Option Exercise. Typical option plans allow employees only 90 days to exercise their options once they leave a company. This can be a real incentive for employees to stay at a business, as there are often meaningful tax consequences to exercising options upon leaving (again, I’m not giving tax advice; this is actually something I’d like to see changed in the tax code. More complicated than I want to dive into here, but it would actually benefit employees and also the federal coffers as the tax would get paid on greater gains when the stock is eventually sold. And it would be the more fair thing to do, but I digress). Interestingly, there was a move a few years ago to extend the option exercise period after an employee left to a much longer window – say 7 to 10 years. Pinterest, Kickstarter and a handful of other relatively high profile companies did this.
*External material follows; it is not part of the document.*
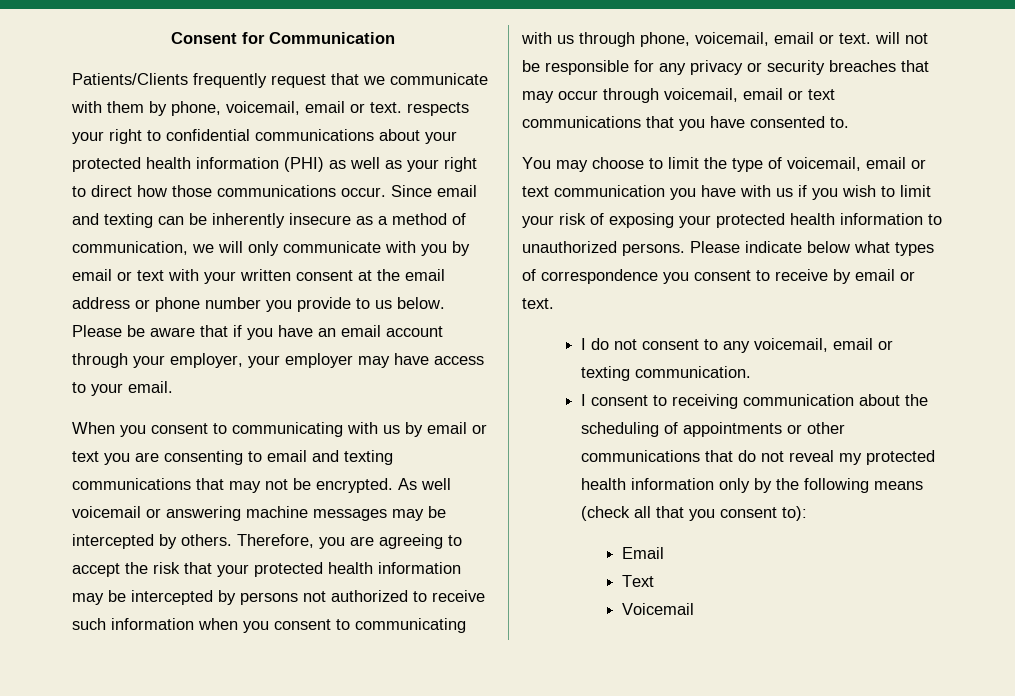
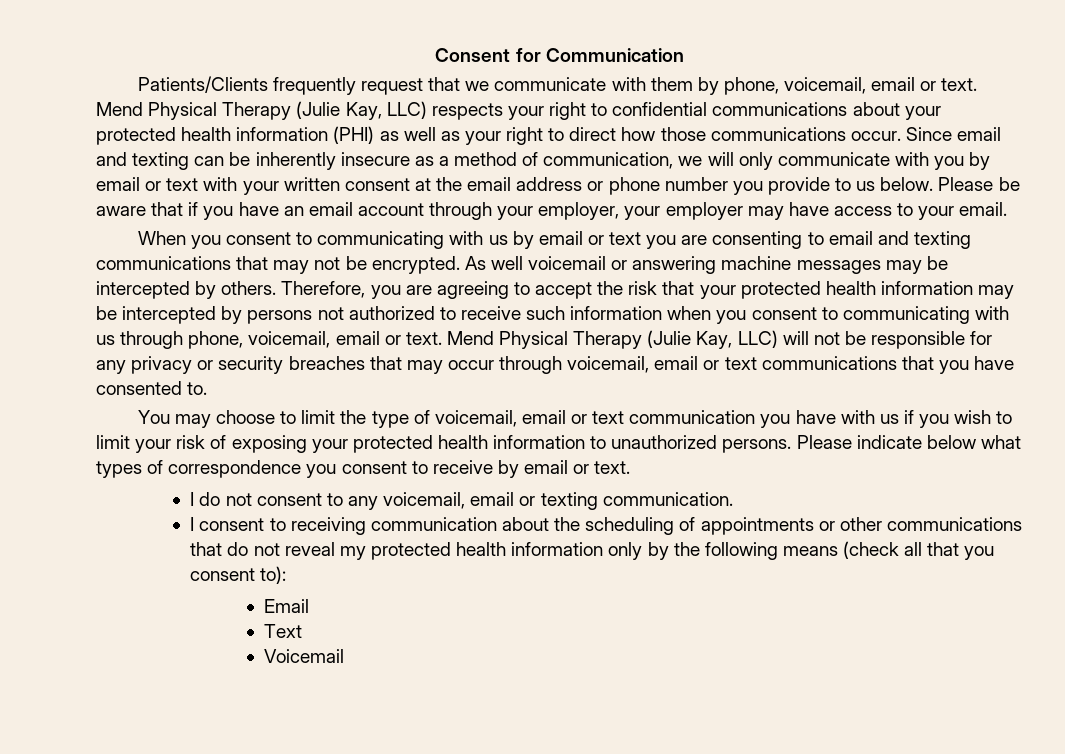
- Patients/Clients frequently request that we communicate with them by phone, voicemail, email or text. respects your right to confidential communications about your protected health information (PHI) as well as your right to direct how those communications occur.
+ Patients/Clients frequently request that we communicate with them by phone, voicemail, email or text. Mend Physical Therapy (Julie Kay, LLC) respects your right to confidential communications about your protected health information (PHI) as well as your right to direct how those communications occur.
- Therefore, you are agreeing to accept the risk that your protected health information may be intercepted by persons not authorized to receive such information when you consent to communicating with us through phone, voicemail, email or text. will not be responsible for any privacy or security breaches that may occur through voicemail, email or text communications that you have consented to.
+ Therefore, you are agreeing to accept the risk that your protected health information may be intercepted by persons not authorized to receive such information when you consent to communicating with us through phone, voicemail, email or text. Mend Physical Therapy (Julie Kay, LLC) will not be responsible for any privacy or security breaches that may occur through voicemail, email or text communications that you have consented to.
I suppose the idea was that it was an employment perk – like a better healthcare package or free lunch. At the time I had mixed feelings about it and I still do. Options have value because of their optionality – at some point in the future they may become worth a lot of money, but so long as you stay employed by your company, you don’t have to invest (purchase your options) and essentially get a free ride on the potential upside. Something about continuing that free optionality (essentially at the expense of other employees who stay at the firm) feels off to me. But, I know others disagree, and ultimately the choice here relates to your goals for your option program, your personal views about equity ownership and participation and your thoughts on fairness (which could swing this either way). But better to have a view on this that is deliberate. If you don’t say anything about it to your lawyers, your option plan will almost certainly have a 90 day exercise window.

Option Refresh. Even companies that are methodical about their option program set-up often skip this key element of a successful option program. I think it’s a super interesting (and important) part of that program and have put quite a bit of thought into how to best structure time based refreshes to employees. My background thesis inherent in this is that employees with options should continue to vest new option as they continue to work for your business. I think this is both practical and fair.

Here is an idea for what an option refresh package should look like:

  • At an employee’s 3rd anniversary, give them a new grant equal to the greater of a) 25-33% of their existing option grant; or b) 25-33% of what a new employee hired for that position today would receive.
  • The grant would begin vesting on the employee’s 4th anniversary and will vest monthly over 4 years.

This formula works pretty much across the board, with the exception of founders, who need to be considered differently (founders with meaningful ownership typically are not included in refresh grants). To be clear, what I’m describing here is separate from promotion grants and from annual or semi-annual performance related grants (which I think of as more a part of a company’s compensation policy than their Option policy).

Hopefully this post will give you some ideas for how to best structure your own option program. I’ll be interested to see your feedback either below in the comments or directly to me.